British merchant and landowner

William Pulsford (1772–1833), the elder, was a London merchant and a plantation owner in Jamaica. He became a landowner in several English counties.

==Career==
He was in business with his father, Robert Pulsford the elder (died 1835). In the 1790s they became partners with Thomas Latham (1744–1818). The Pulsford family firm, trading as R. & W. Pulsford, were wine merchants, of Great St Helens, London. As Latham & Pulsford, they became slave-owning West India merchants. They connected to American dealings with Caribbean plantations through David Lenox (1753–1828) of Philadelphia.

==Later life==
In 1821, Pulsford bought the manor of Linslade in Buckinghamshire. He died 17 December 1833, leaving £250,000.

==Family==
Pulsford married in 1805 Martha Hobson, daughter of William Hobson of Tottenham.
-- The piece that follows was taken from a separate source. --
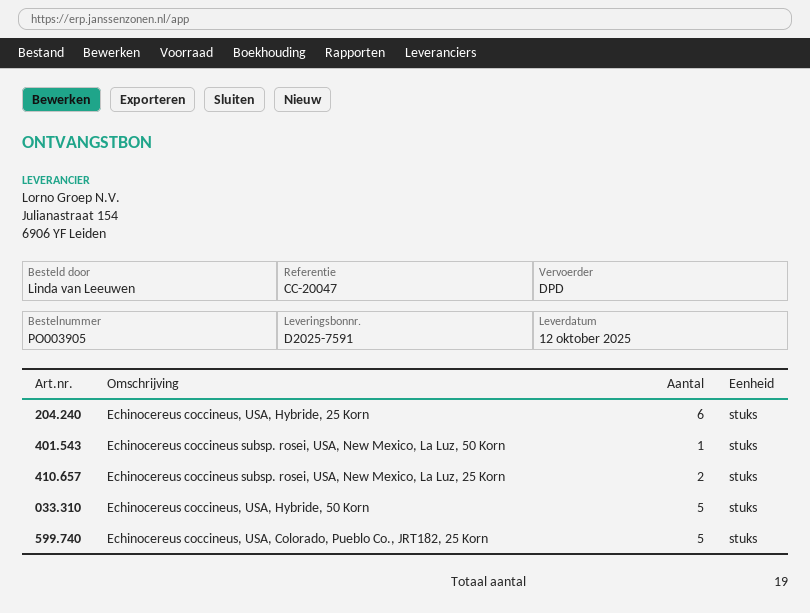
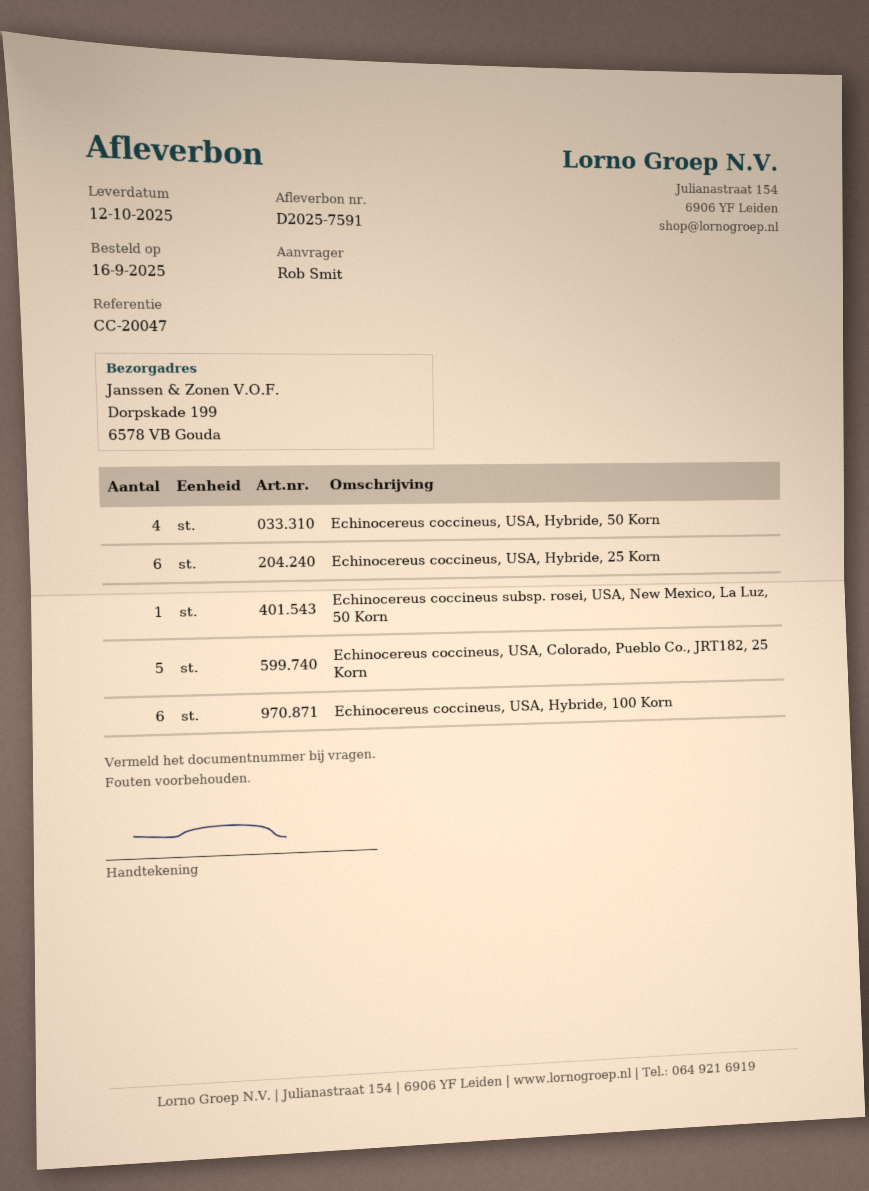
ordered by: Linda van Leeuwen -> Rob Smit
Echinocereus coccineus subsp. rosei, USA, New Mexico, La Luz, 25 Korn: 2 -> none
Echinocereus coccineus, USA, Hybride, 50 Korn: 5 -> 4
Echinocereus coccineus, USA, Hybride, 100 Korn: none -> 6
Their children included:

- Anne (1807–1889), married in 1832 Sir William Hayter, 1st Baronet, and was mother of Arthur Hayter, 1st Baron Haversham.
- Frances, married Alfred Latham
- Elizabeth
- William (1813–1879), joint owner of the Aleppo estate in Jamaica. He bought the manor of Greatworth, Northamptonshire, from William Montague Higginson, holding also Linslade.